TASK BRIEF: Track down each line below containing the string "Necklace" and copy it.

*** Block opens ***

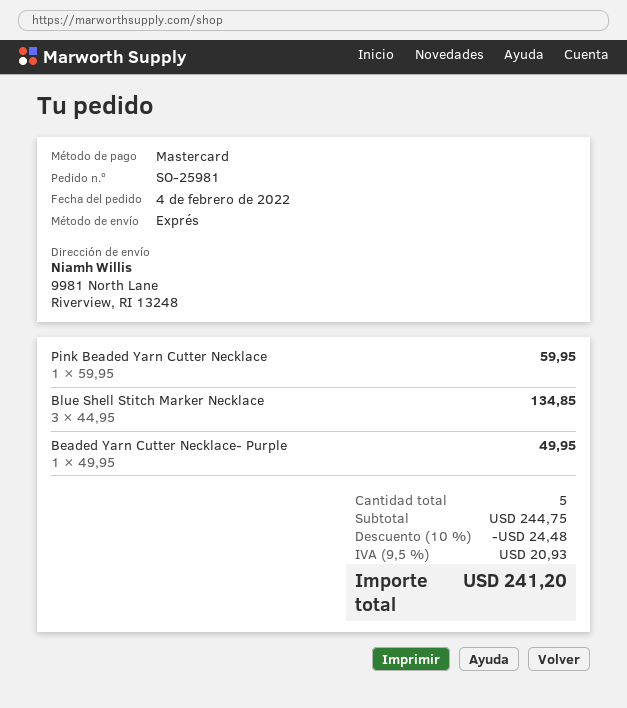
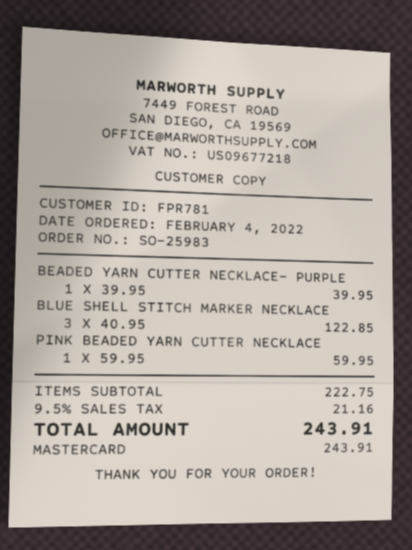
order number: SO-25981 -> SO-25983
Blue Shell Stitch Marker Necklace: 3 x 44.95 = 134.85 -> 3 x 40.95 = 122.85
Beaded Yarn Cutter Necklace- Purple: 1 x 49.95 = 49.95 -> 1 x 39.95 = 39.95
subtotal: 244.75 -> 222.75
discount: 10% = 24.48 -> none
tax: 9.5% = 20.93 -> 9.5% = 21.16
total: 241.20 -> 243.91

*** Block closes ***

RESULT OF THE EXERCISE:
Blue Shell Stitch Marker Necklace: 3 x 44.95 = 134.85 -> 3 x 40.95 = 122.85
Beaded Yarn Cutter Necklace- Purple: 1 x 49.95 = 49.95 -> 1 x 39.95 = 39.95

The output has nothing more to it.